Si tu veux un programme généré automatiquement selon ton niveau, ton équipement disponible (maison, salle, élastiques) et ta fréquence d'entraînement, Keido s'en occupe en 2 minutes. Générer mon programme badminton →

Sources et lectures

  • Préparation physique et sports de raquette

    Les revues en médecine du sport (dont BJSM) documentent l'intérêt du renforcement des membres inférieurs et de la coiffe pour limiter les blessures en sports à gestes répétés.

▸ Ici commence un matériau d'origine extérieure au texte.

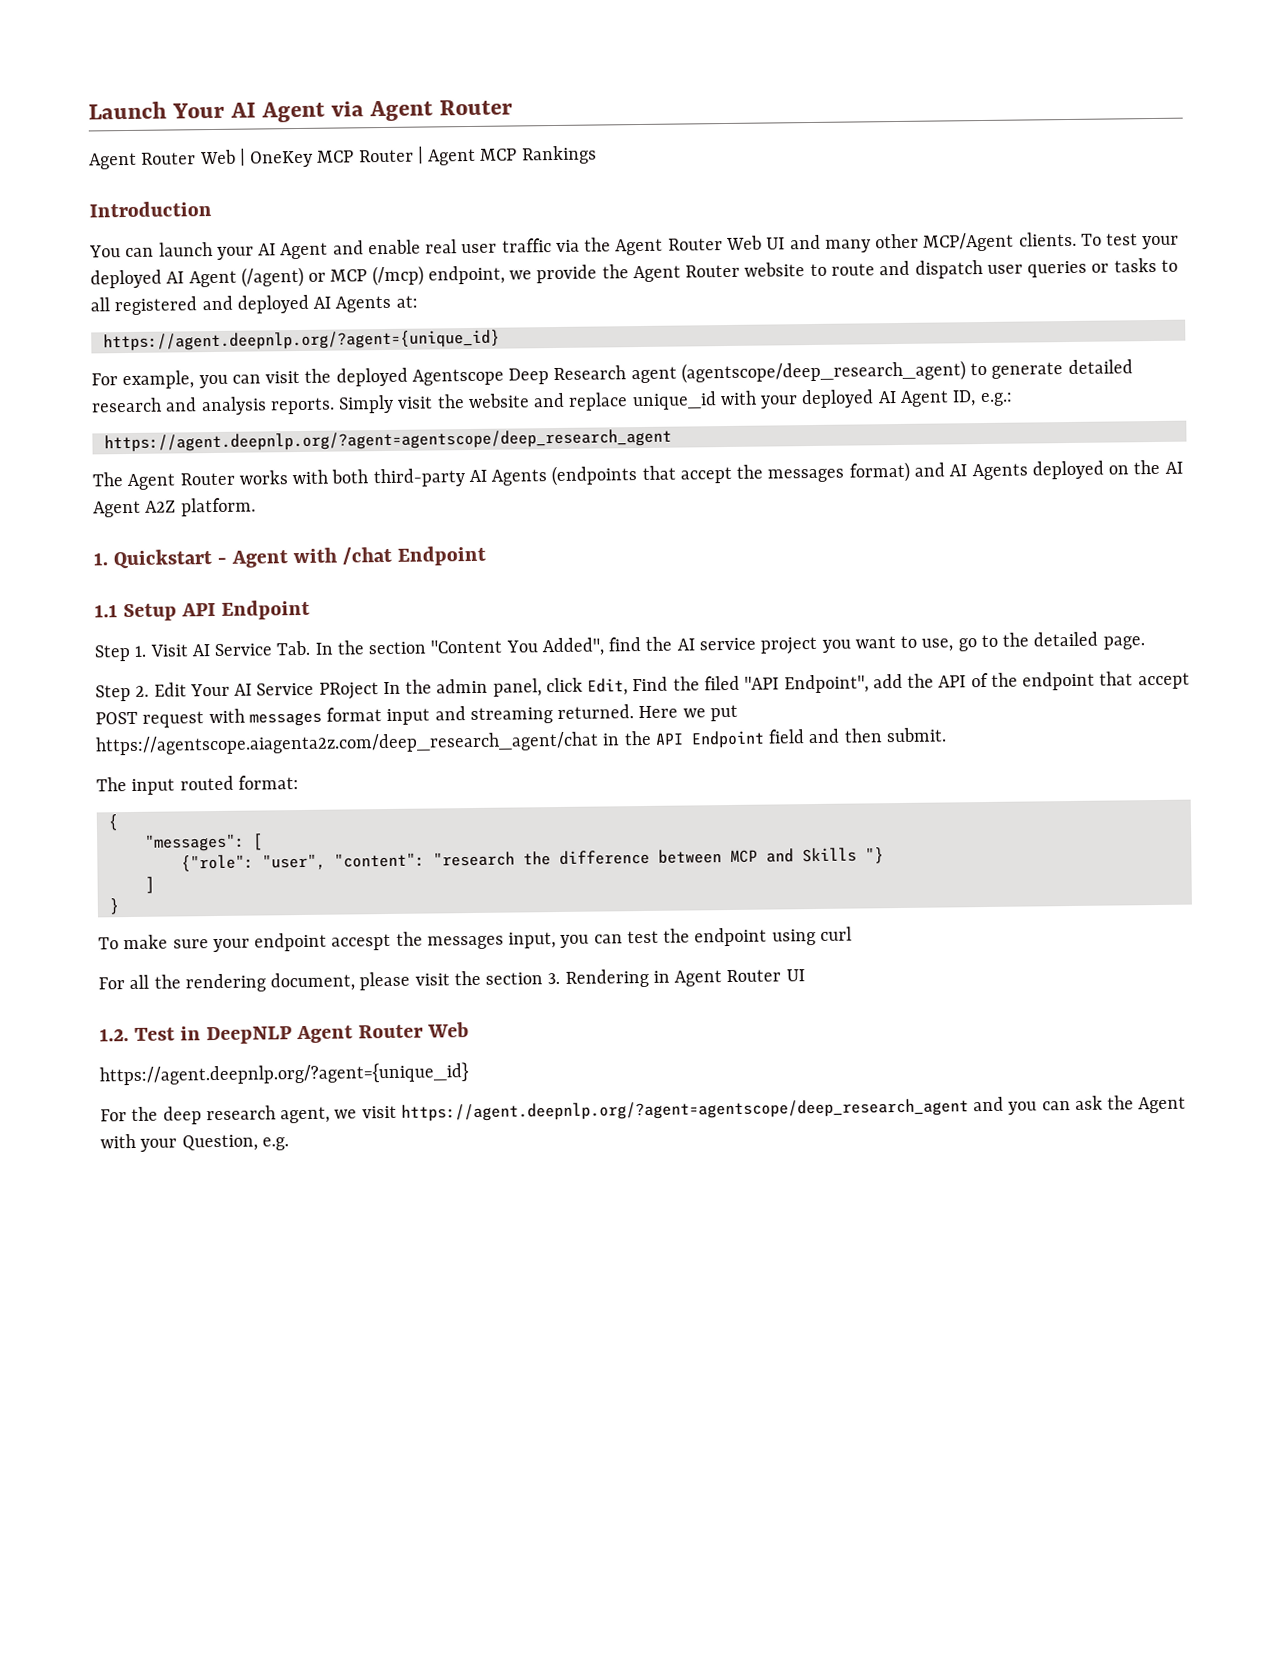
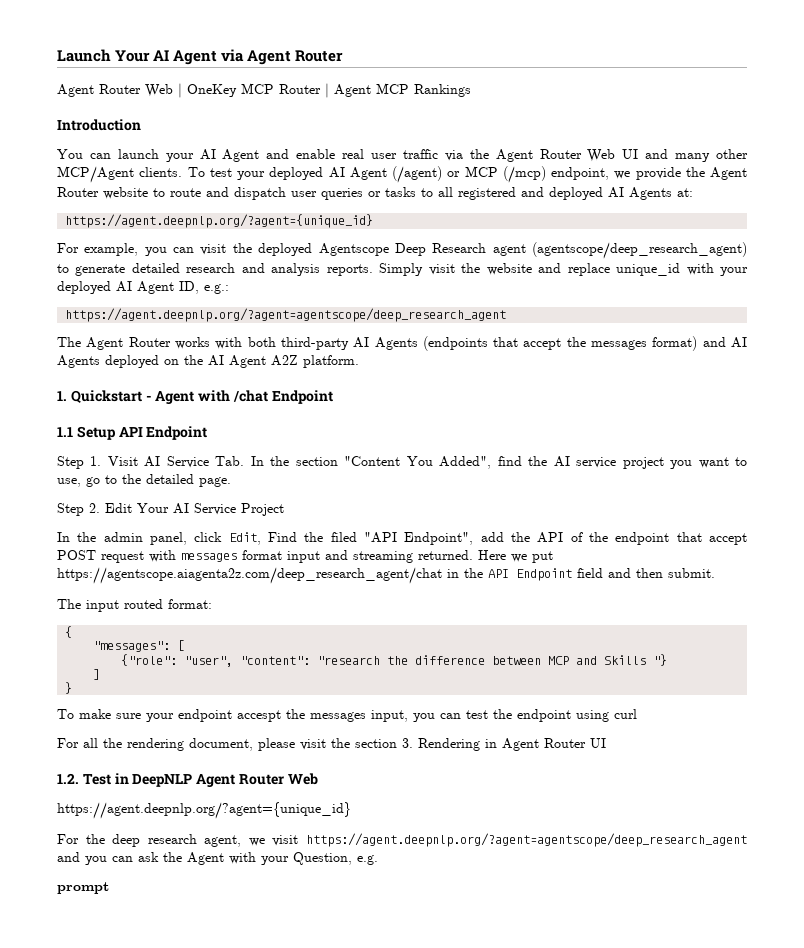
- Step 2. Edit Your AI Service PRoject In the admin panel, click Edit, Find the filed "API Endpoint", add the API of the endpoint that accept POST request with messages format input and streaming returned.
+ Step 2. Edit Your AI Service Project
+ In the admin panel, click Edit, Find the filed "API Endpoint", add the API of the endpoint that accept POST request with messages format input and streaming returned.
+ prompt

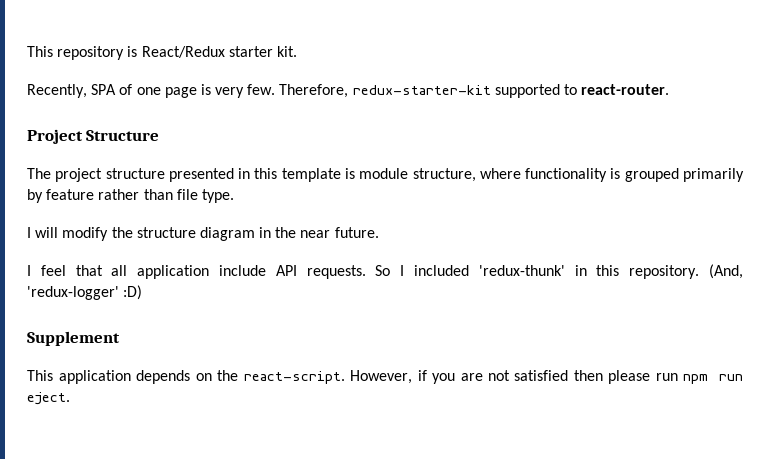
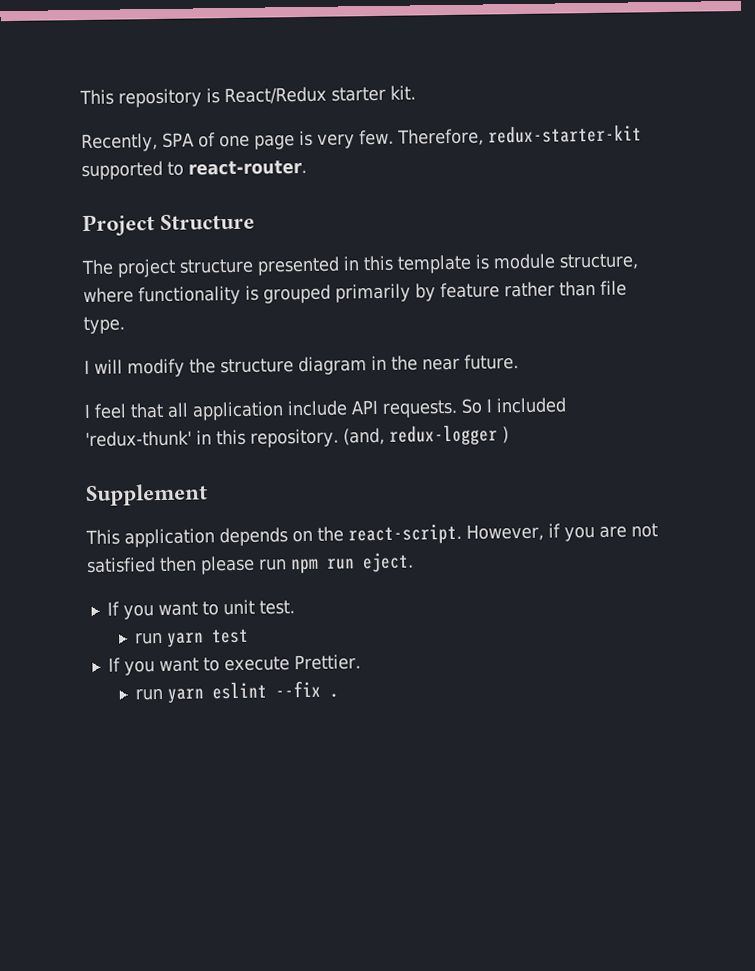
- (And, 'redux-logger' :D)
+ (and, redux-logger )
+ If you want to unit test.
+ run yarn test
+ If you want to execute Prettier.
+ run yarn eslint --fix .

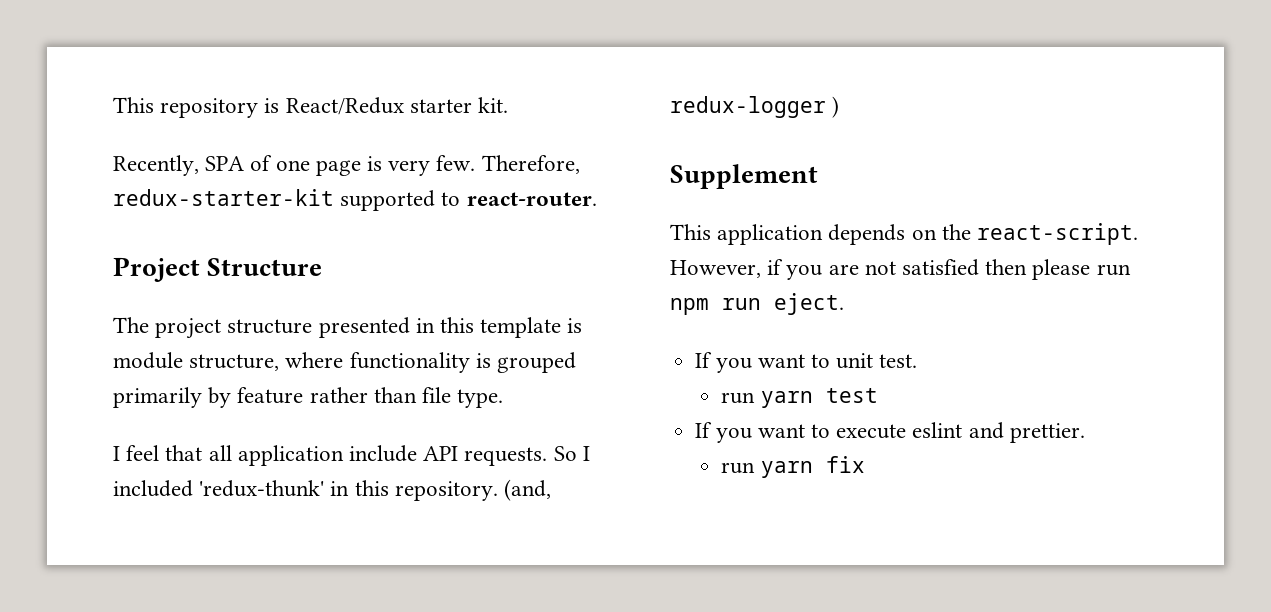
- I will modify the structure diagram in the near future.
- If you want to execute Prettier.
- run yarn eslint --fix .
+ If you want to execute eslint and prettier.
+ run yarn fix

  • Principes de progression de la charge

    Les recommandations ACSM sur la résistance s'alignent sur des progressions graduelles — cohérentes avec une période de 4 semaines type débutant/intermédiaire.

Questions fréquentes

Quel renforcement musculaire pour le badminton ?

Le renforcement musculaire pour le badminton se structure en 3 blocs : membres inférieurs (squat bulgare, Romanian deadlift unilatéral, fente latérale), gainage central (planche, dead bug, planche latérale avec rotation), et haut du corps avec focus sur la coiffe des rotateurs (rotation externe élastique, face pull). 2 séances par semaine de 40 à 55 minutes suffisent pour des effets mesurables en 4 semaines.

Combien de séances de muscu par semaine pour un badiste ?

2 séances de renforcement par semaine sont suffisantes et recommandées pour un badiste amateur qui s'entraîne 2 à 4 fois par semaine. En période technique ou de compétition, place plutôt le renfo après le badminton ou sur un autre jour. En période de développement physique, tu peux aussi faire la muscu d'abord.

Quels muscles travailler pour le badminton ?

Les muscles prioritaires au badminton sont : les ischio-jambiers et quadriceps (jeu de jambes et fentes), les rotateurs externes de l'épaule et les stabilisateurs de l'omoplate (protection de la coiffe), les fléchisseurs et extenseurs du poignet (prévention épicondylite), et les muscles du gainage (transmission de puissance et protection lombaire).

Peut-on faire de la muscu et du badminton le même jour ?

Oui. En période technique ou proche de la compétition, fais plutôt le badminton d'abord puis le renforcement. Si ton objectif principal est physique (intersaison, reprise), tu peux faire l'inverse. L'essentiel est de gérer la charge totale et la récupération.